#### [Task statement]
The records that follow are to be repeated exactly, with the pictures removed.

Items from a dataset
-------------------------
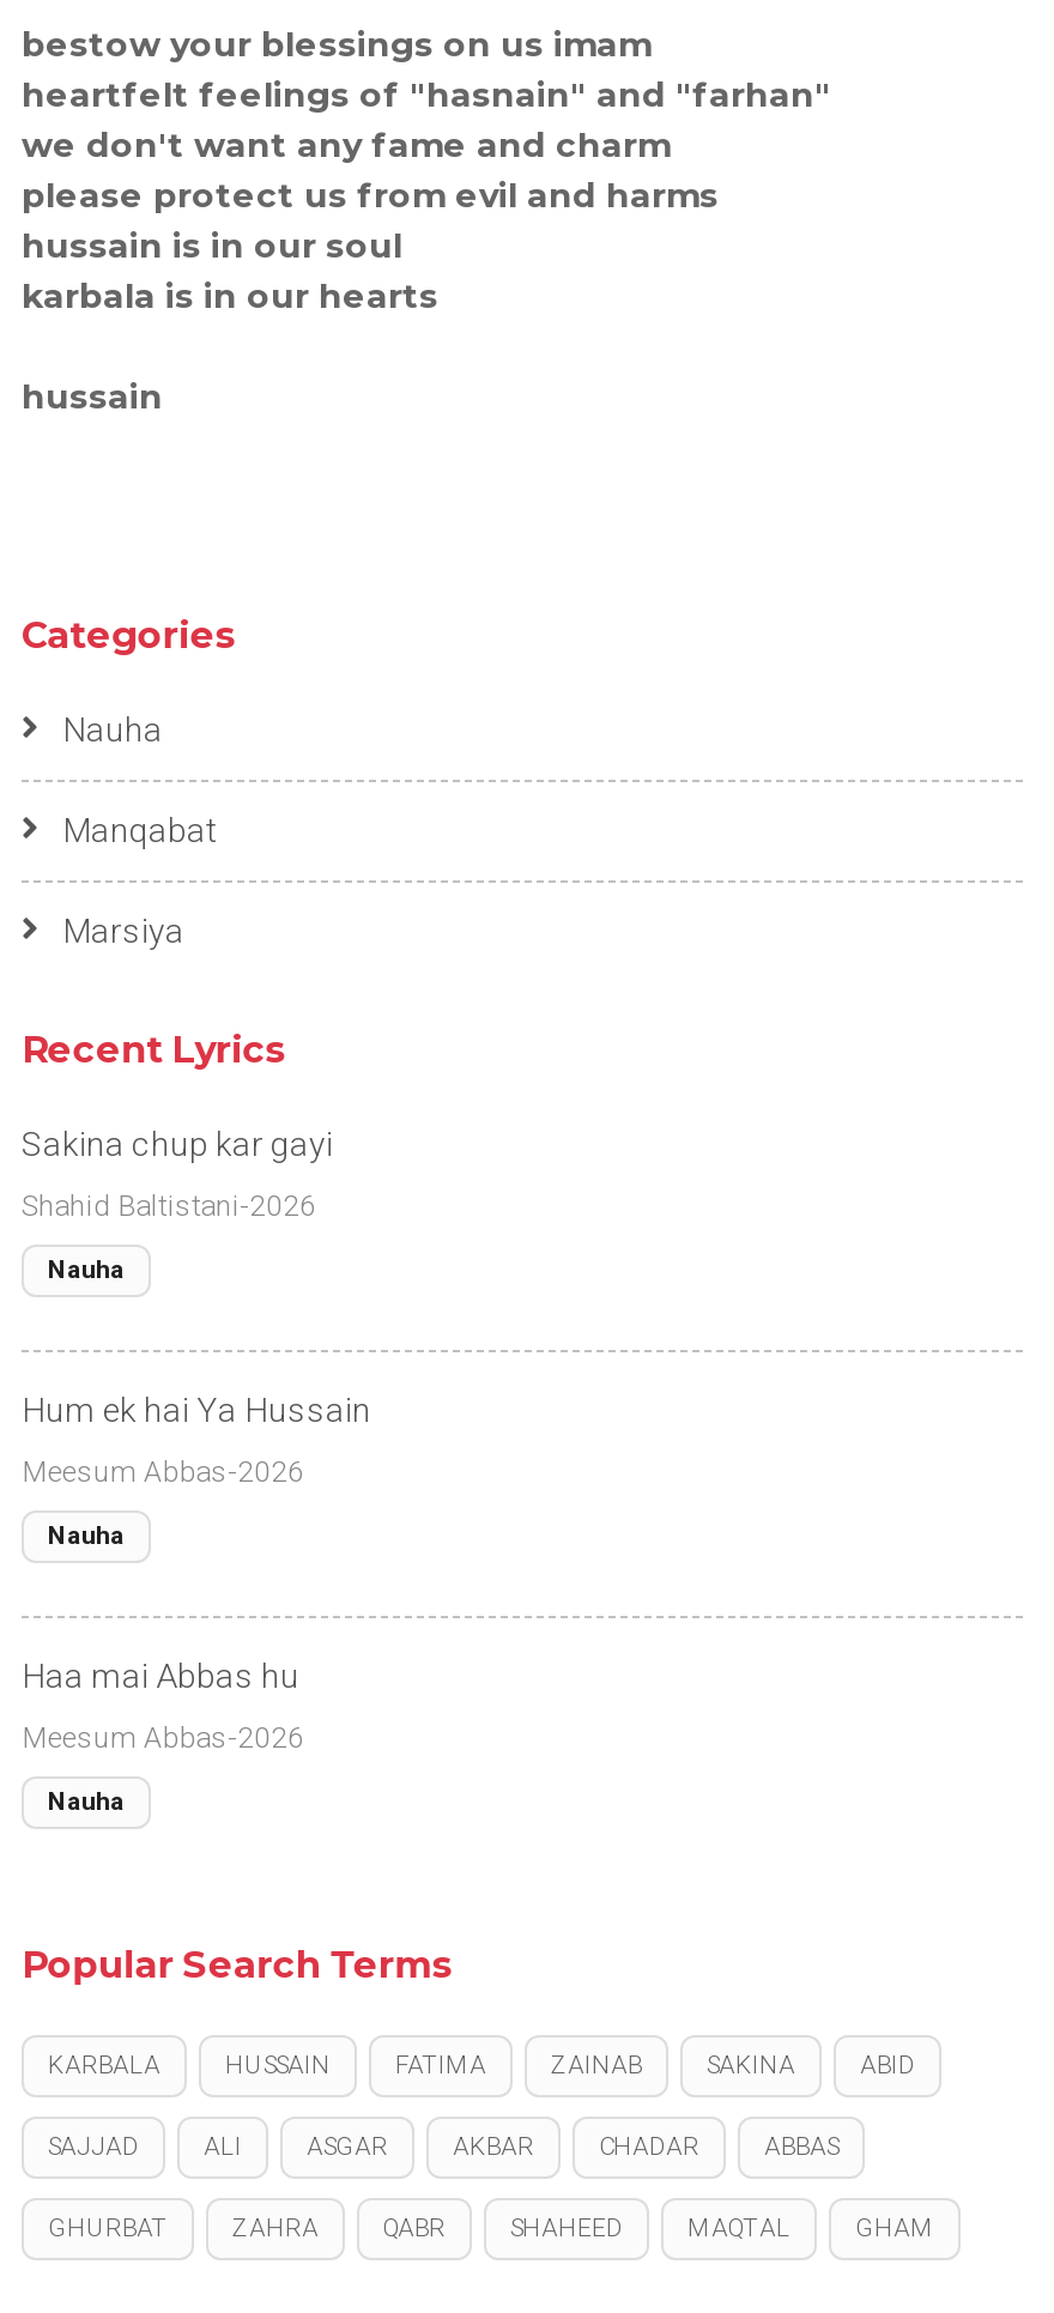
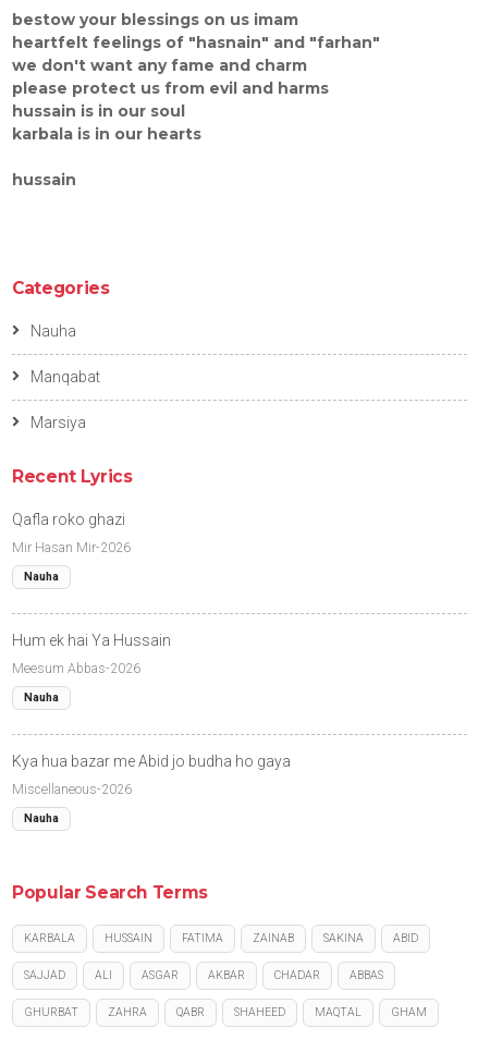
[22,1124,333,1162] Sakina chup kar gayi -> [12,510,125,528] Qafla roko ghazi
[22,1188,316,1222] Shahid Baltistani-2026 -> [12,540,131,555] Mir Hasan Mir-2026
[22,1656,299,1694] Haa mai Abbas hu -> [12,752,291,769] Kya hua bazar me Abid jo budha ho gaya
[22,1720,304,1754] Meesum Abbas-2026 -> [12,781,132,797] Miscellaneous-2026

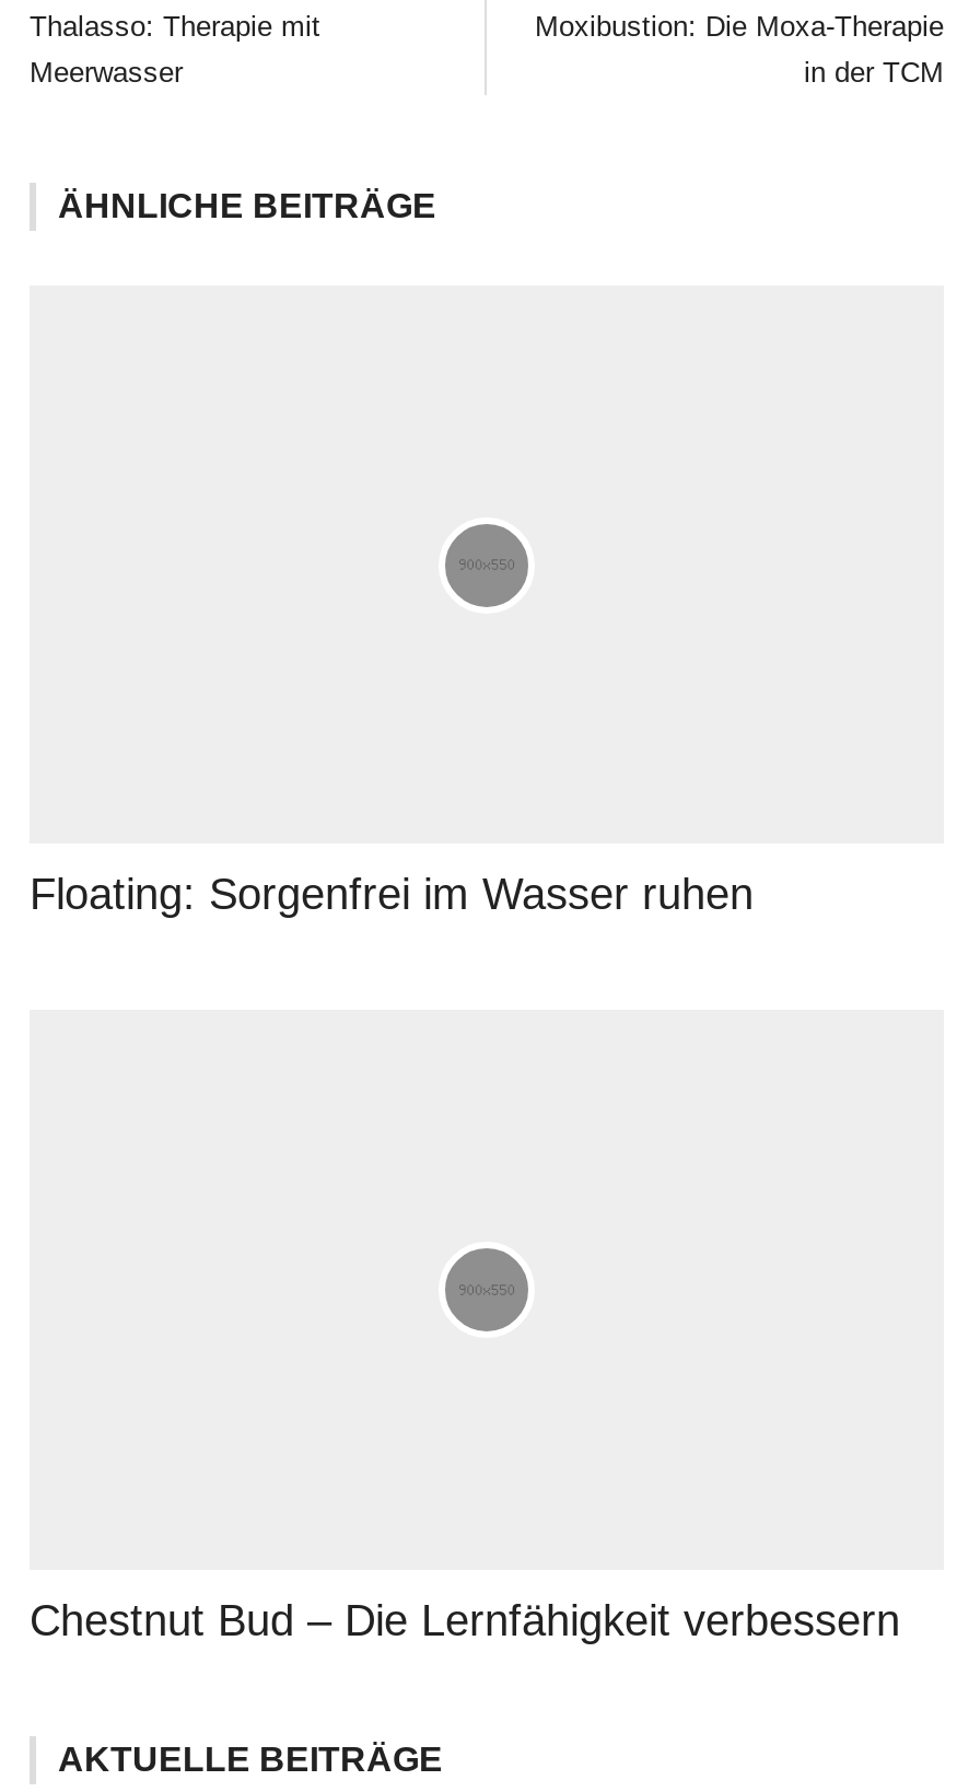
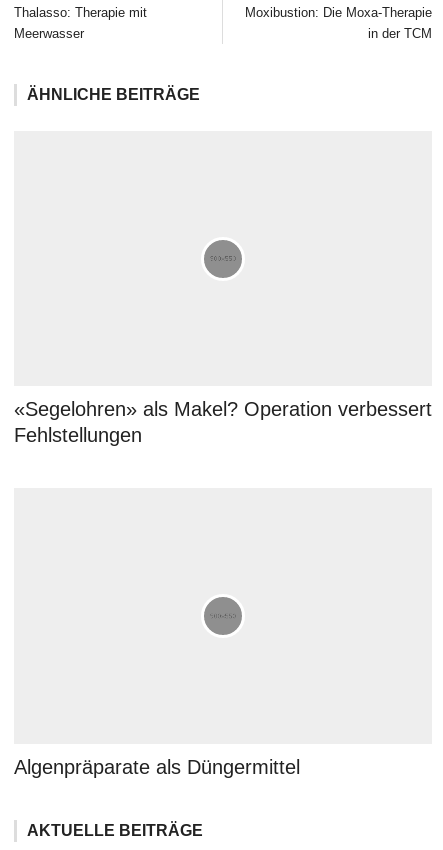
[30,871,754,919] Floating: Sorgenfrei im Wasser ruhen -> [14,398,432,446] «Segelohren» als Makel? Operation verbessert | Fehlstellungen
[30,1596,900,1644] Chestnut Bud – Die Lernfähigkeit verbessern -> [14,756,300,778] Algenpräparate als Düngermittel

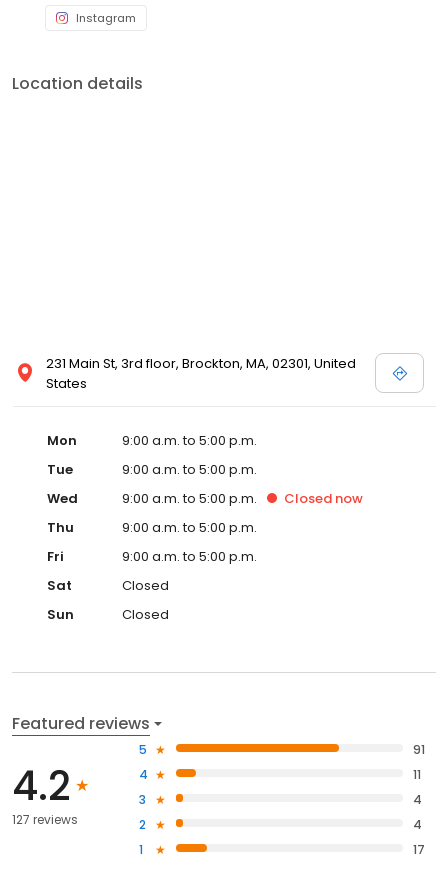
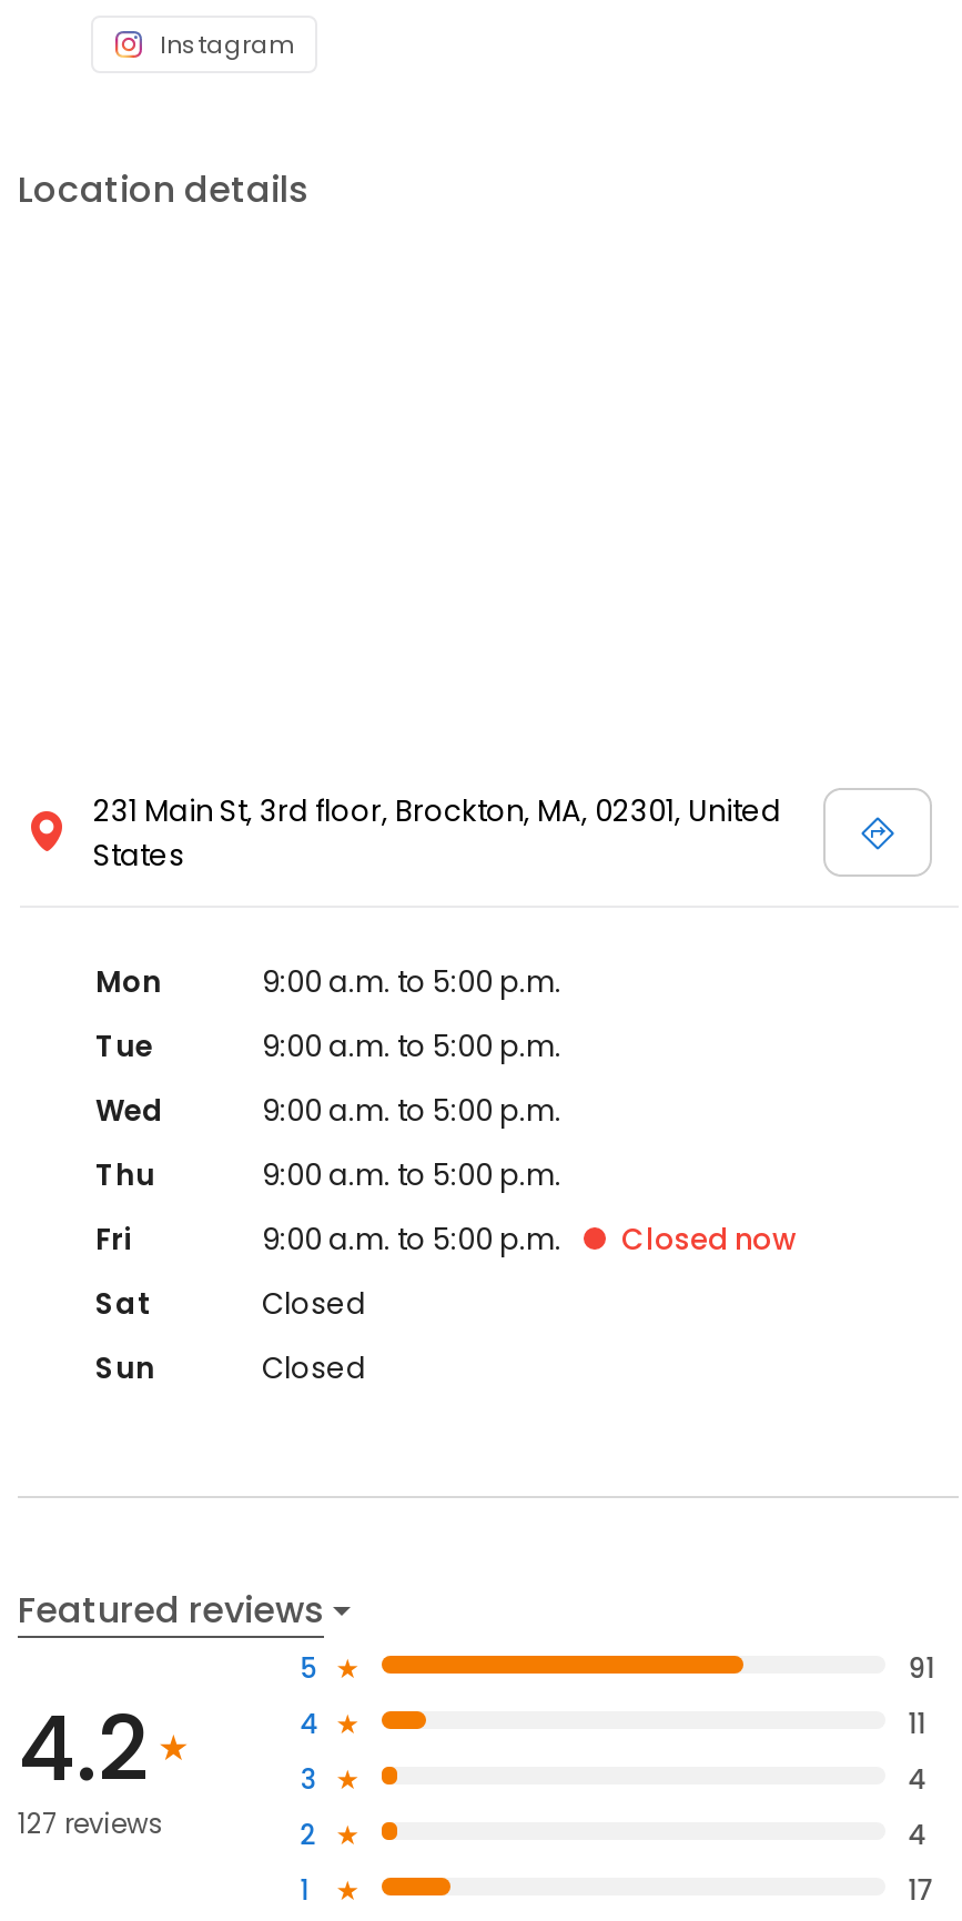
moved [284,489,363,508] -> [621,1218,797,1260]: Closed now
-------------------------
#### [Result of this task]
[22,1124,333,1162] Sakina chup kar gayi -> [12,510,125,528] Qafla roko ghazi
[22,1188,316,1222] Shahid Baltistani-2026 -> [12,540,131,555] Mir Hasan Mir-2026
[22,1656,299,1694] Haa mai Abbas hu -> [12,752,291,769] Kya hua bazar me Abid jo budha ho gaya
[22,1720,304,1754] Meesum Abbas-2026 -> [12,781,132,797] Miscellaneous-2026

[30,871,754,919] Floating: Sorgenfrei im Wasser ruhen -> [14,398,432,446] «Segelohren» als Makel? Operation verbessert | Fehlstellungen
[30,1596,900,1644] Chestnut Bud – Die Lernfähigkeit verbessern -> [14,756,300,778] Algenpräparate als Düngermittel

moved [284,489,363,508] -> [621,1218,797,1260]: Closed now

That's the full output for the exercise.